Pappesatt...ist jemand, der endgültig genug hat, kurz vorm Platzen ist. Man ist so vollgefressen - alternativ auch frustriert, verärgert oder gestreßt -, daß beim besten Willen nichts mehr geht. Heute versteht man unter »Pappe« meist nur noch das aus einem Papierbrei hergestellte Verpackungsmaterial - das Wort dürfte aber auf das lateinische »pappare« = essen zurückgehen, das Synonym für den klebrigen Brei aus Mehl, mit dem kleine Kinder »aufgepäppelt« werden.
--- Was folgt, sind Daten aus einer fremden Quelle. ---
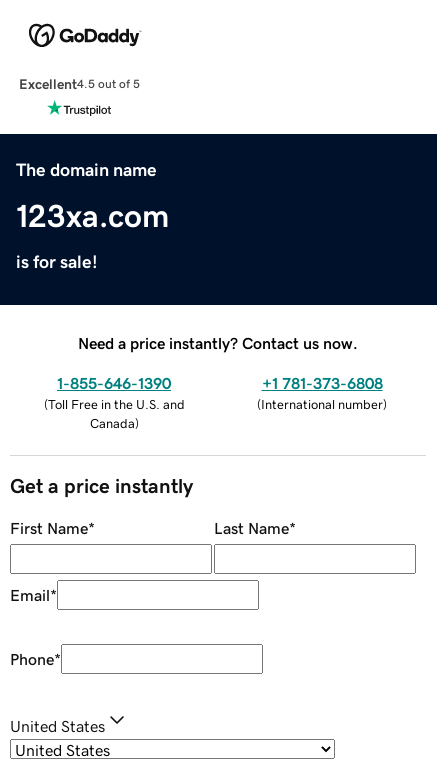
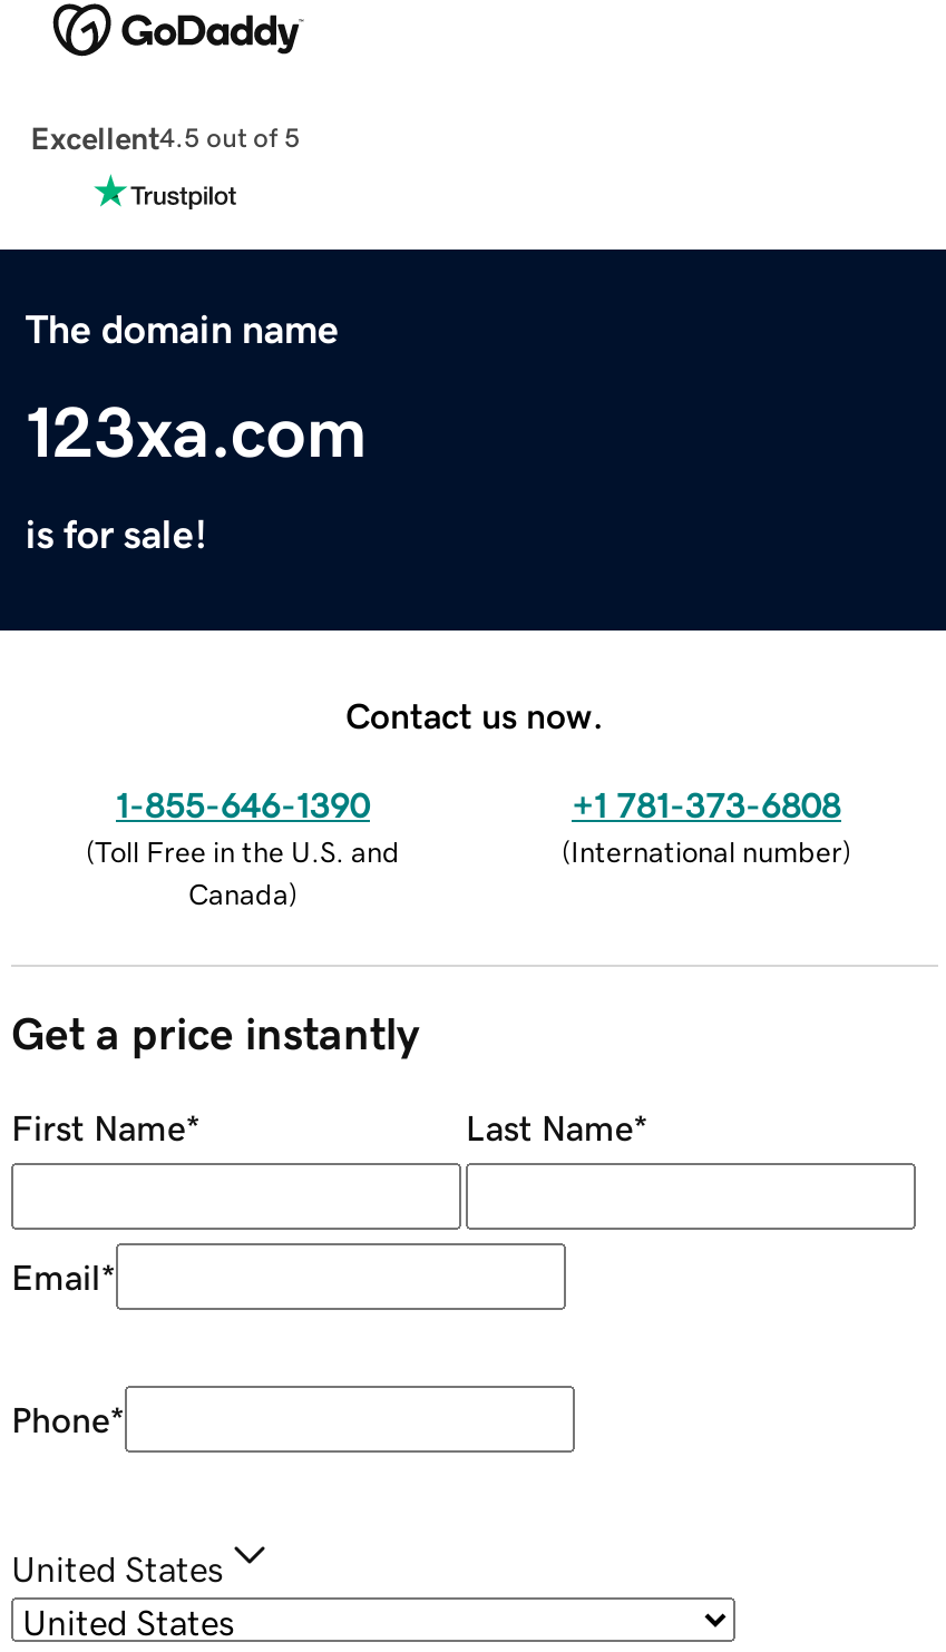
[78,335,358,351] Need a price instantly? Contact us now. -> [345,696,604,732] Contact us now.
In der Zeitschrift »Der Kinderfreund« des Pädagogen Christian Felix Weiße (1726-1804) ist denn auch von einer Amme die Rede, »die ihr Kind mit Pappe füttert«.

http://etymologie.tantalosz.de/p.php

Quark was er da schreibt.

Pappe ist veraltet ein einfacher Brei. Vermutlich satt machend. Den siehe Wiki vor allem Arme und Kranke aßen und wohl auch Kinder.

Wenn man jetzt vollgefuttert ist, sagt man, man ist pappesatt. D. h., dass man sich so satt fühlt, als wenn man so viel Pappe gegessen hat. Weiterführend ist ja 'es satt haben' (Schnauze voll) das gleiche wie ich bin pappesatt in Bezug auf bedient sein, genug beleidigt sein usw. .

Weiteres Indiz für die 'Pappe'. 'nicht von Pappe sein' ist Bezug auf ein kräftigendes Kinderessen (Fleisch). Pappe (Brei) macht zwar satt, aber hat wohl nicht grad große und kräftige Kinder hervorgebracht ;).

Eventuell von dem umgangssprachlichen Ausdruck: "Ich bin so satt, dasss ich nicht mal mehr "papp" sagen kann. Und dieses 'papp' könnte widerum vom kindlichen "HappenPappen" kommen.